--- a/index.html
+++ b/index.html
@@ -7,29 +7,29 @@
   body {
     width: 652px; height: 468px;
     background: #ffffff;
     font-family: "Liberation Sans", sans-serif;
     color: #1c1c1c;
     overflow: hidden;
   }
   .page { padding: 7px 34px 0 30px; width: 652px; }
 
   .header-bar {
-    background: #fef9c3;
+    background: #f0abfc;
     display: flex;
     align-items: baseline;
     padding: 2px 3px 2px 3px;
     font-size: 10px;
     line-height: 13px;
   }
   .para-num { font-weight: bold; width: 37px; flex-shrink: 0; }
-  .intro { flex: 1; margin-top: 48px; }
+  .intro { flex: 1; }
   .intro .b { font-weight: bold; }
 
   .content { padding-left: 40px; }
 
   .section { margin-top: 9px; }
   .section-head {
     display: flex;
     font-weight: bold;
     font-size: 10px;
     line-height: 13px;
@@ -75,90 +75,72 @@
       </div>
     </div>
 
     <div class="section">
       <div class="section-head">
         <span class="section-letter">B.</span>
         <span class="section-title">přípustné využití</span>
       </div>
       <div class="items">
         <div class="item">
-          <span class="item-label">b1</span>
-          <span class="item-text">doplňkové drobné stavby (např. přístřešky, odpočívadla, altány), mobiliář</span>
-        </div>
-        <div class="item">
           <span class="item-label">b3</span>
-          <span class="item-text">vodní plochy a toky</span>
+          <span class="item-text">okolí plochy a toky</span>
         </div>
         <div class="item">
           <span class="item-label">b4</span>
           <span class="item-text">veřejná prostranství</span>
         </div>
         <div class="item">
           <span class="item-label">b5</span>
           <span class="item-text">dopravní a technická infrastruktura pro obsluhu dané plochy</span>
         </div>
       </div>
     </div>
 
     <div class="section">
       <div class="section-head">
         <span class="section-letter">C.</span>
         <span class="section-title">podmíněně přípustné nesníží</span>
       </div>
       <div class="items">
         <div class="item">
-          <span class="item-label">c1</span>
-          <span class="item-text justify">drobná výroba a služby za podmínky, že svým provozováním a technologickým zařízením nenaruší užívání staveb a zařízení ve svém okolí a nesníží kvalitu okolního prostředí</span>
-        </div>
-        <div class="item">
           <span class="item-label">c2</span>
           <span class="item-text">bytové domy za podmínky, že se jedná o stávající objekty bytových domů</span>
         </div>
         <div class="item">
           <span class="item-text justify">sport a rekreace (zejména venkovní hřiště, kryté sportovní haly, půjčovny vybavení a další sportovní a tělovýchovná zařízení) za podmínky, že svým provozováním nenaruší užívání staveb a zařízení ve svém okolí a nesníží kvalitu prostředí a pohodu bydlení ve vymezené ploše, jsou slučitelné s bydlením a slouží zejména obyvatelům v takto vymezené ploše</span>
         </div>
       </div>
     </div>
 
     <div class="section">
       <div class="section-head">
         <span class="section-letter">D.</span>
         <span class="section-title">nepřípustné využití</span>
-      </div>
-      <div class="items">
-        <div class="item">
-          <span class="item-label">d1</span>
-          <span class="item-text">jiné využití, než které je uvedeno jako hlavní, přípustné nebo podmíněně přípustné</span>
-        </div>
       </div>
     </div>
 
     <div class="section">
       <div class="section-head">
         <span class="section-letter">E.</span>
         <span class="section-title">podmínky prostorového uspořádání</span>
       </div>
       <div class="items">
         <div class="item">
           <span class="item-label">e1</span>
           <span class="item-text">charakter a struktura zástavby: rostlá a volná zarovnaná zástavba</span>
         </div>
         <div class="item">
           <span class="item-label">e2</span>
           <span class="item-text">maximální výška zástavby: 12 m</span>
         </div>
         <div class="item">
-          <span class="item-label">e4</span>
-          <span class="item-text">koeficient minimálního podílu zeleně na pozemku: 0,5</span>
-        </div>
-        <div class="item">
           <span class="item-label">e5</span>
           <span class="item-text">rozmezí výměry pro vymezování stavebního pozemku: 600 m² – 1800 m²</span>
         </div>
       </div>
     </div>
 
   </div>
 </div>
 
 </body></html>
------------------------------------------------
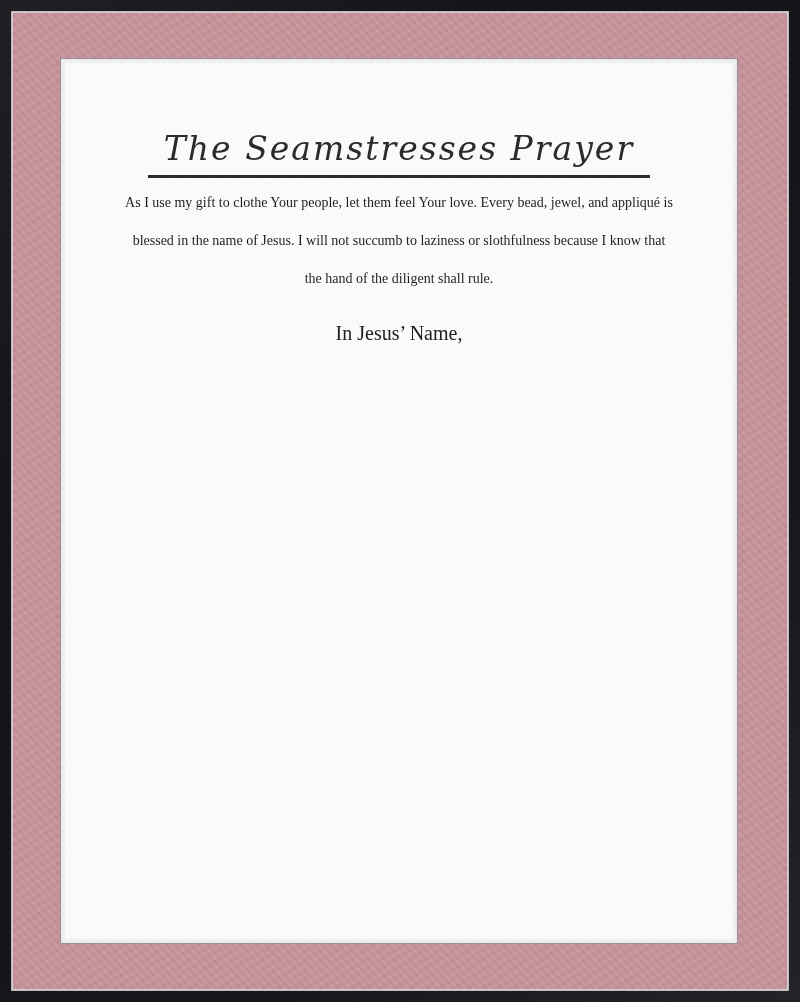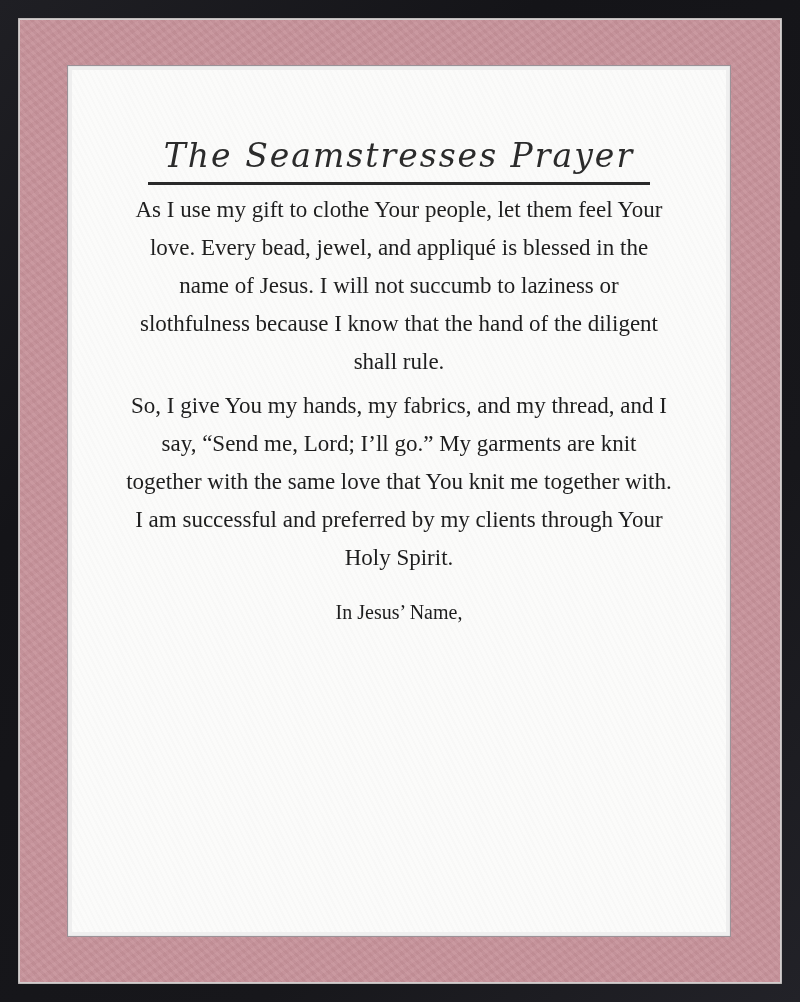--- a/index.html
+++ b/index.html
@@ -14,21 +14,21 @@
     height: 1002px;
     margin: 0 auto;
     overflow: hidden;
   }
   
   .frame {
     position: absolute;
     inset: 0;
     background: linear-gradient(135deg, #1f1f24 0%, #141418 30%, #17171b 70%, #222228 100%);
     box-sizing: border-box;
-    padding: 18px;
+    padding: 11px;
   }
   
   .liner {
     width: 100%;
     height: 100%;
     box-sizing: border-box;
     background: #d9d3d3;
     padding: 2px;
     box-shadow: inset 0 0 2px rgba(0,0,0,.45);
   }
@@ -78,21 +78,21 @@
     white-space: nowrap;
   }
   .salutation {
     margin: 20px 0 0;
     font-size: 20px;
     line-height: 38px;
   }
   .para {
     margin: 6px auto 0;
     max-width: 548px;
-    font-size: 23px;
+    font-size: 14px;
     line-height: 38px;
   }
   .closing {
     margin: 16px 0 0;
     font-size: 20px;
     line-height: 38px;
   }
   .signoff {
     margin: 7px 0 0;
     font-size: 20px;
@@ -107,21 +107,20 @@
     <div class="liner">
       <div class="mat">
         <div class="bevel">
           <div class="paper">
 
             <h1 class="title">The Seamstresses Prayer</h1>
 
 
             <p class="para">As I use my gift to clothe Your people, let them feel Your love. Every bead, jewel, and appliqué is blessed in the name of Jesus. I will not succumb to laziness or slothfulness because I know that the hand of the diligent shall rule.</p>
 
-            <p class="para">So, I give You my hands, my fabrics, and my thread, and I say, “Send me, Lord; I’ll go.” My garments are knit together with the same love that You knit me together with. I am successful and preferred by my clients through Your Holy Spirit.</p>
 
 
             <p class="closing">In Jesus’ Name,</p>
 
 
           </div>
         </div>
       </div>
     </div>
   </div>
------------------------------------------------
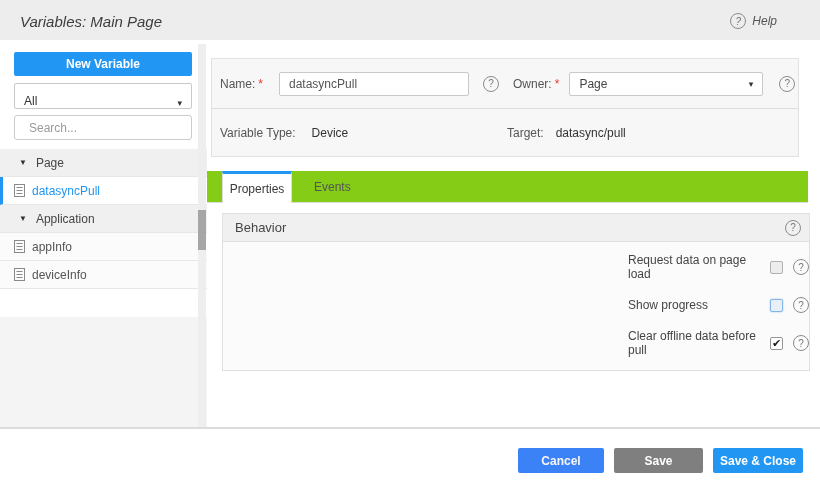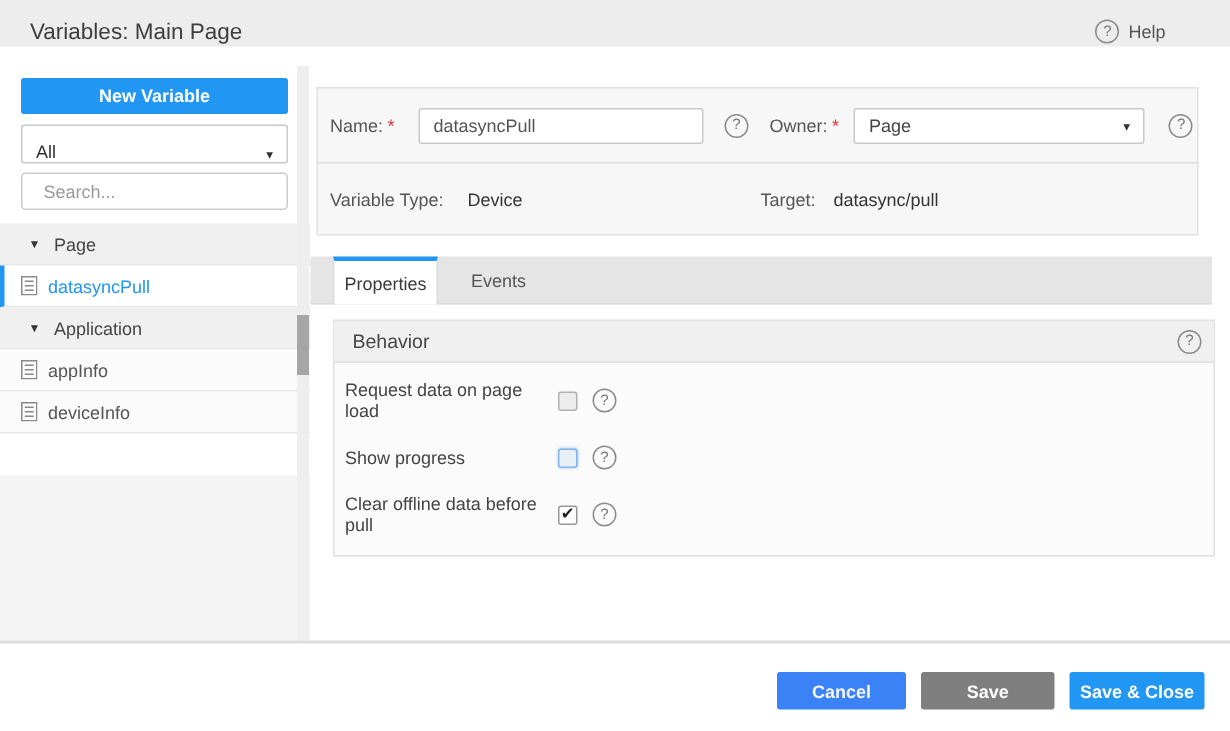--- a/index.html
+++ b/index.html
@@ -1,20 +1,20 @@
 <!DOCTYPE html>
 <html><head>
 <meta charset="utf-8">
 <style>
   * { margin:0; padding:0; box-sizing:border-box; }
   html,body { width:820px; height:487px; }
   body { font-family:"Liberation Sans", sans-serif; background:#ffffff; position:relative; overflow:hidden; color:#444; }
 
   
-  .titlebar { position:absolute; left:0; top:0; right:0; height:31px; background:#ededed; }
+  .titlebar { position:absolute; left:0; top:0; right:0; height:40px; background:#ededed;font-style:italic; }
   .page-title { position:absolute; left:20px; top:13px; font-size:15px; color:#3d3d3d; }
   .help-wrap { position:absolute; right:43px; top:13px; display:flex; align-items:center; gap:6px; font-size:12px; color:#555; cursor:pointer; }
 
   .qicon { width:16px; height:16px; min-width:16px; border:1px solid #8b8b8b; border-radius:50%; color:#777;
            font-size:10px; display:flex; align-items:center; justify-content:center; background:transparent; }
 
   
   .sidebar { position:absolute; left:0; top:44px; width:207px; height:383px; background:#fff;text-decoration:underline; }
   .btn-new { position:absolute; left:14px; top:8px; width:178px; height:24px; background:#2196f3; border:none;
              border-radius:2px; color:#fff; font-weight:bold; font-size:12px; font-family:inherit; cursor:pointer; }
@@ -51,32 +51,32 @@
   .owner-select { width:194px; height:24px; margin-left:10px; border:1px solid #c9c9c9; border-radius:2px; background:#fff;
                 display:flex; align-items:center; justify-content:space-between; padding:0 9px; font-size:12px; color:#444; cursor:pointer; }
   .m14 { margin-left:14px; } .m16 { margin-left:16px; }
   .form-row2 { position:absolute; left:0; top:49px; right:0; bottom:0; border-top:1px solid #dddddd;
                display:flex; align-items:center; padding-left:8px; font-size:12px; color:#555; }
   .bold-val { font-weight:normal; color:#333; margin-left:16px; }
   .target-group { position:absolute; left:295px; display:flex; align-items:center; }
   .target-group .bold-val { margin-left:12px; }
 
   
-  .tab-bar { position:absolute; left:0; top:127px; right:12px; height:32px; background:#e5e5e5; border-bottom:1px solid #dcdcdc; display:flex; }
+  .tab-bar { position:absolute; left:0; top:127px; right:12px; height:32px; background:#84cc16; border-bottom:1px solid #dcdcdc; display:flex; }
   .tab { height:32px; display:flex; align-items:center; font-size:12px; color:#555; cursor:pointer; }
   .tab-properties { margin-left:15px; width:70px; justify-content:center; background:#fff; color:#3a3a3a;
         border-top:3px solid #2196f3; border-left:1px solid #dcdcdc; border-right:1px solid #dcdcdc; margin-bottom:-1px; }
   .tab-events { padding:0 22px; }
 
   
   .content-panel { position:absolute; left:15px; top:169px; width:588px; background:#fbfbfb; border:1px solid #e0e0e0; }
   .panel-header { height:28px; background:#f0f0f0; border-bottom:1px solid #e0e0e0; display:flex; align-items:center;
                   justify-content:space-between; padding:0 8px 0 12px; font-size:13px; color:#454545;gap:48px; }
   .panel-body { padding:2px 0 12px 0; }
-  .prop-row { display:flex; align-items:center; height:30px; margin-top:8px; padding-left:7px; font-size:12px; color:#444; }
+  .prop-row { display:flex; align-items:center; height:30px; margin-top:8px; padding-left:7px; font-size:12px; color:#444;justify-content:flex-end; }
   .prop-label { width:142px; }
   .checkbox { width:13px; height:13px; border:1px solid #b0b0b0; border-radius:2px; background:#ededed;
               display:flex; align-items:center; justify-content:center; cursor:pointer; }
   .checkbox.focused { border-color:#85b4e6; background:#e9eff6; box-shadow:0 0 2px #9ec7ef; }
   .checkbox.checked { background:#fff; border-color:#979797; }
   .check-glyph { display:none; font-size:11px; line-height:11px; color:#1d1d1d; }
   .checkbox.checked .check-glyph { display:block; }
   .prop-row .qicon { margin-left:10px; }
------------------------------------------------
Required work:
What lines of the material contain "pozemku"? Show them.

Result of the task:
-          <span class="item-text">koeficient minimálního podílu zeleně na pozemku: 0,5</span>
           <span class="item-text">rozmezí výměry pro vymezování stavebního pozemku: 600 m² – 1800 m²</span>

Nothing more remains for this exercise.